A065704 Number of squares or twice squares dividing n.

1, 2, 1, 3, 1, 2, 1, 4, 2, 2, 1, 3, 1, 2, 1, 5, 1, 4, 1, 3, 1, 2, 1, 4, 2, 2, 2, 3, 1, 2, 1, 6, 1, 2, 1, 6, 1, 2, 1, 4, 1, 2, 1, 3, 2, 2, 1, 5, 2, 4, 1, 3, 1, 4, 1, 4, 1, 2, 1, 3, 1, 2, 2, 7, 1, 2, 1, 3, 1, 2, 1, 8, 1, 2, 2, 3, 1, 2, 1, 5, 3, 2, 1, 3, 1, 2, 1, 4, 1, 4, 1, 3, 1, 2, 1, 6, 1, 4, 2, 6, 1, 2, 1, 4, 1

Offset

1,2

Links

Carl R. White, Table of n, a(n) for n = 1..10000

Formula

a(n) = (1/2)*Sum_{ d divides n } (1-(-1)^sigma(d)).

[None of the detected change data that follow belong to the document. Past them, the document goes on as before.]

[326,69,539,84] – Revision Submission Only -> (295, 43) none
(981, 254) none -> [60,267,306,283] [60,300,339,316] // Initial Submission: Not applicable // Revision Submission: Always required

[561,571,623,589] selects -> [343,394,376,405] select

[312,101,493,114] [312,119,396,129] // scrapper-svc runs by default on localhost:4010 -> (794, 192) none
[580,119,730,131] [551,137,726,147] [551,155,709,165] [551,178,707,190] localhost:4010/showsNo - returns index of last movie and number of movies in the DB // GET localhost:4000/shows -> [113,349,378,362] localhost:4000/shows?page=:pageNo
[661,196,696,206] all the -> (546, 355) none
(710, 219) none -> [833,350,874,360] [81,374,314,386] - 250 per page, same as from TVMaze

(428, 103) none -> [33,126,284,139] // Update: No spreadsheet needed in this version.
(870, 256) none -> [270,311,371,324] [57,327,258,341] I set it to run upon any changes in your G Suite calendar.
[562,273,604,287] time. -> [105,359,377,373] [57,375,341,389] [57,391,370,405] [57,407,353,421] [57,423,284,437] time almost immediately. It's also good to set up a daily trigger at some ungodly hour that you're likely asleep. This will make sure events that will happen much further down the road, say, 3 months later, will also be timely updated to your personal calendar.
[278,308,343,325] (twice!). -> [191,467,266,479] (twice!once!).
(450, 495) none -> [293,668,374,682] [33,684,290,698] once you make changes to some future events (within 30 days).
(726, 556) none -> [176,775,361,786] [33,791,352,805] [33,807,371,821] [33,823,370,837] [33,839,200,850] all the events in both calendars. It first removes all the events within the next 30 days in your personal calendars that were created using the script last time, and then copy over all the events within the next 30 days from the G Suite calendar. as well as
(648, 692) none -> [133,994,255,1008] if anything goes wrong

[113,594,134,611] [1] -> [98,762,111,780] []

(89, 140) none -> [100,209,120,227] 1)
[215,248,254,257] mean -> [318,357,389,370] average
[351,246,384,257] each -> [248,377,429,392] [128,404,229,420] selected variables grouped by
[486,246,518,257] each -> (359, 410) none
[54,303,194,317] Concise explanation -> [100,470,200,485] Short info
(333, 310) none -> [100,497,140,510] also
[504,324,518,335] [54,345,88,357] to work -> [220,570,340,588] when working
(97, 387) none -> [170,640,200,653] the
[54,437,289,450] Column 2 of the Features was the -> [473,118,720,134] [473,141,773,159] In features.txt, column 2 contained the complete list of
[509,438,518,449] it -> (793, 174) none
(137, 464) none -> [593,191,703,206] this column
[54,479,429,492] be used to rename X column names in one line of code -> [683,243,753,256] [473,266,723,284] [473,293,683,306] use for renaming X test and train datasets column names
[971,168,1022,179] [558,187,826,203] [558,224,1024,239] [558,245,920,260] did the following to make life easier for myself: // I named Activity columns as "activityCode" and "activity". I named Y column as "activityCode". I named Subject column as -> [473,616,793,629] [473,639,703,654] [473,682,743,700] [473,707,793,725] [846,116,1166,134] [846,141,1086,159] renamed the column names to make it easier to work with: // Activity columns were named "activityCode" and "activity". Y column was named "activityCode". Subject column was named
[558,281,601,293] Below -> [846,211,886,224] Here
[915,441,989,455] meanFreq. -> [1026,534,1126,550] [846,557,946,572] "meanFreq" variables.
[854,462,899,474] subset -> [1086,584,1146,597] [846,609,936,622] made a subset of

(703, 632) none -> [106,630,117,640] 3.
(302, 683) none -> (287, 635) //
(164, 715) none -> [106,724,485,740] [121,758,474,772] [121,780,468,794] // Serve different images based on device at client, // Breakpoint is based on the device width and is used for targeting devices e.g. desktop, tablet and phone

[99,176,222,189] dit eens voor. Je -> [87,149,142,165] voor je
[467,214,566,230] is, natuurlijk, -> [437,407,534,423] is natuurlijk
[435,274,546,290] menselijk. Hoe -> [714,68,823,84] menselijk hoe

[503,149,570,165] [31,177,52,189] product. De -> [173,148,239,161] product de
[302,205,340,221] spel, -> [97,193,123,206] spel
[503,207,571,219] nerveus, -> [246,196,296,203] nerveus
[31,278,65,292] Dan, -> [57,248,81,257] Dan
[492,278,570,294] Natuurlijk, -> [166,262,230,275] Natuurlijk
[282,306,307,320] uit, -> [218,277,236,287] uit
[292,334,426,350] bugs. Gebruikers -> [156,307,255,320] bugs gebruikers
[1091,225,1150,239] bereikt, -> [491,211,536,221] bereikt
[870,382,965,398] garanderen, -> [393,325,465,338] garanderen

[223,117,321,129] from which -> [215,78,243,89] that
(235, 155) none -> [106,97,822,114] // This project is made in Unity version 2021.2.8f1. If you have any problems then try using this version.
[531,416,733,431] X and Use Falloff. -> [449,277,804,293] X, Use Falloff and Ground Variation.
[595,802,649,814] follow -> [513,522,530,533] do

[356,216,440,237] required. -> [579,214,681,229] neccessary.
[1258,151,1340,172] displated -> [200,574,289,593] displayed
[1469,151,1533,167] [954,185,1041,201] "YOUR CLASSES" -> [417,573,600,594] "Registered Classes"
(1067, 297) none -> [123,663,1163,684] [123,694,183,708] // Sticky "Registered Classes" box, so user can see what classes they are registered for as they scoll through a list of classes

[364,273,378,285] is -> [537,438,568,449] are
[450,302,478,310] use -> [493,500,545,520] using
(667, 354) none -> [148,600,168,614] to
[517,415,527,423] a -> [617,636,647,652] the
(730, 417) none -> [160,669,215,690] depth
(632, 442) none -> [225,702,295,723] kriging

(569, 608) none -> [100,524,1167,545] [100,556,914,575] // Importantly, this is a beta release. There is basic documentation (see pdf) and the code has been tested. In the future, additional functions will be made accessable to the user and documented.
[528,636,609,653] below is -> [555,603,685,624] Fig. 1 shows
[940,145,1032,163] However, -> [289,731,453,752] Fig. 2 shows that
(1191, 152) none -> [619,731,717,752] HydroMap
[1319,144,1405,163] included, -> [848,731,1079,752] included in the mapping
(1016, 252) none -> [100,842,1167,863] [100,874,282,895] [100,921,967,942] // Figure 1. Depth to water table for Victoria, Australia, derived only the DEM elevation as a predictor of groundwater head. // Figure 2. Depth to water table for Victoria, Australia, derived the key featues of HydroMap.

Multiplicative with a(2^e) = e+1 and a(p^e) = floor(e/2)+1 for an odd prime p.

a(n) = A005361(2*n) for n>0 (conjectured). - Werner Schulte, Jan 15 2018 [This is true only for numbers whose odd part (A000265) is cubefree (A004709). Therefore, the least counterexample is n=3^3=27: a(27) = 2 while A005361(2*27) = 3. - Amiram Eldar, Sep 25 2022]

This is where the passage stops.